La ciudadela de Lérida: una catedral entre fosos y baluartes

CULTURA

Manuela Mariño

La Seu Vella, retirada al culto a finales del siglo XVIII y convertida hoy en un gran espacio cultural y artístico, se alza en el montículo fortificado, próximo al río Segre, que dio origen a la ciudad catalana

22 mar 2024 . Actualizado a las 05:00 h.

La ciudad de Lérida, oscurecida por la grandeza de Barcelona y la solera de Tarragona, tiene su origen en un montículo, próximo al río Segre, fortificado por los ilergetes. Los veinticuatro siglos que tiene de historia vieron merodear por allí a los cartagineses, a los romanos de Marco Porcio Catón (195 a. C.) —vencedor de Indíbil y Mandonio— y a las huestes de César y Pompeyo. Después vinieron los visigodos (año 375) y los árabes (719), hasta que Ramón Berenguer IV, conde de Barcelona, se la arrebató a los almorávides en 1149. Desde 1264, bajo el reinado de Jaime I el Conquistador, se convirtió en una plaza fuerte del Reino de Aragón.

La conformación de la actual ciudadela —el Turó de la Seu Vella— se inicia con la construcción, en el 832, de la alcazaba árabe —la Al Suda—, en cuyo solar había una iglesia paleocristiana y visigótica que, convertida entonces en mezquita aljama, fue rehabilitada como iglesia en 1150. Y, sobre este espacio sacralizado, el rey Pedro I el Católico, en 1203, puso la primera piedra de una gran catedral.

La catedral es proto gótica, caracterizada en muchos aspectos por la estética y los espacios del románico. Tiene tres naves delimitadas por robustas columnas poligonales, dotadas de series de capiteles de diversa y magnífica autoría, con temáticas de fantasiosas alimañas, complejos entrelazados, órdenes clásicos y hojas y escenas simbólicas de muy delicada factura. En los muros interiores del templo perviven excelentes arcosolios, del gótico tardío, que recuerdan el esplendor que alcanzó la vieja catedral.

Especial mención merece el claustro del siglo XIV, que, adosado a la fachada occidental, como si de un atrio clásico se tratase, exhibe hacia el sur enormes arcadas, con tracerías de exquisita filigrana, que generan un ambiente inimitable, que, si en parte nos invita a la placidez claustral, también se abre, como un balcón, a las alegres vistas de la ciudad y el Segre. El acceso occidental se realiza por el claustro, a través de una hermosa portada gótica —de los Apóstoles— con figuras en las jambas y estatuas en las arquivoltas. Y el paso del claustro a la catedral se hace por una puerta más funcional y de menor relieve. La catedral tiene tres puertas laterales, dos de ellas en los hastiales norte y sur —la Anunciata y San Berenguer—, y una tercera, la Porta dels Fillols, que franquea la nave sur, con cinco arquivoltas y una profusa decoración geométrica y figurativa. Sobre el crucero se levanta un cimborrio octogonal, con bóveda de crucería y ventanales de iluminación, que también determina la visión exterior del templo.

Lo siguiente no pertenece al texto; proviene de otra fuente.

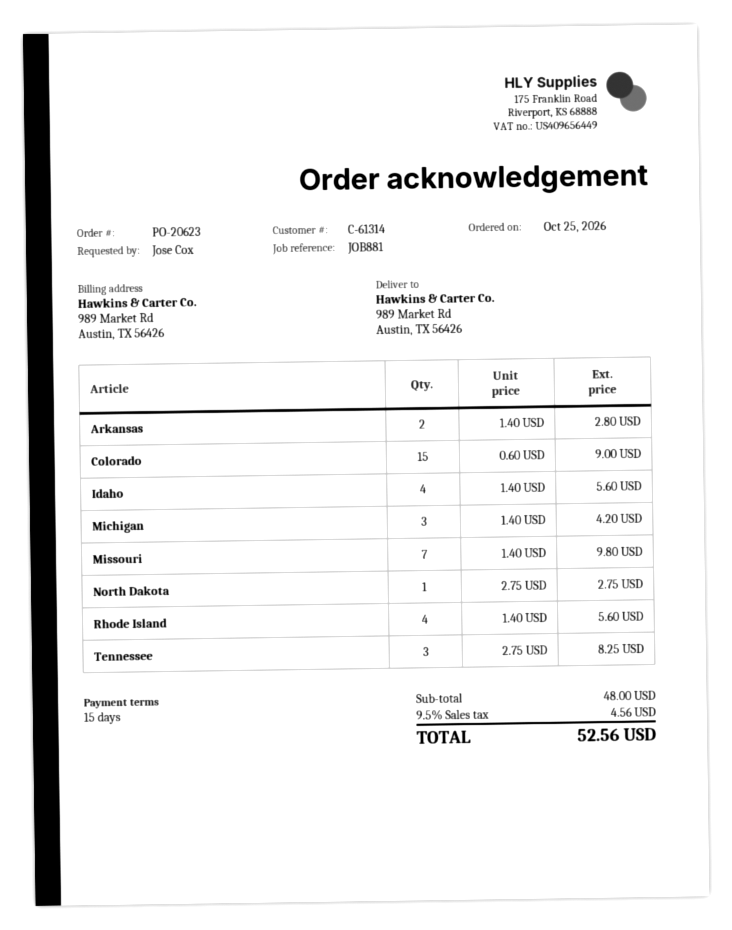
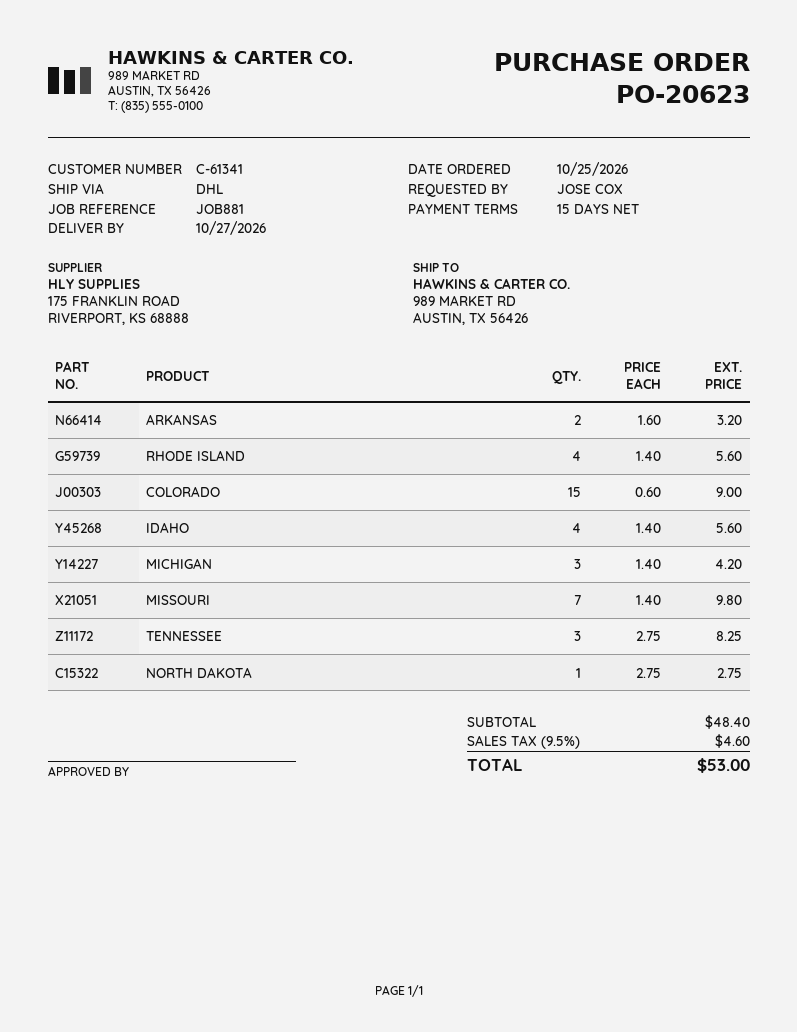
customer number: C-61314 -> C-61341
Arkansas: 2 x 1.40 = 2.80 -> 2 x 1.60 = 3.20
subtotal: 48.00 -> 48.40
tax: 9.5% = 4.56 -> 9.5% = 4.60
total: 52.56 -> 53.00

Adosada al ángulo sur del claustro se alza la airosa torre octogonal, del siglo XV, que hace visible la catedral desde la ciudad, la vega y el AVE, y que, por ser una perfecta vigía, explica la desgracia de esta Seu que, encerrada entre fosos y baluartes, fue ocupada por las fuerzas de Felipe V durante la Guerra de Sucesión y transformada en cuartel. Los militares dividieron sus naves en dos pisos para ganar espacio cuartelero, y encalaron sus paredes y capiteles. Y en 1797 —tras la consagración de una vasta catedral neoclásica en la parte baja de la ciudad—, cerraron la Seu al culto. Su condición cuartelera duró hasta 1948, tras soportar el cerco de las fuerzas napoleónicas y todos los sucesos del agitado siglo XIX español. Terminada la Guerra Civil, que la usó como prisión, la Seu fue evacuada por el Ejército y entregada al Ministerio de Educación, que repuso sus espacios, restauró lo que era restaurable, y convirtió la ciudadela, y especialmente su Seu Vella, en el impresionante espacio cultural y artístico que mejor representa, enseña e identifica a la ciudad de Lérida.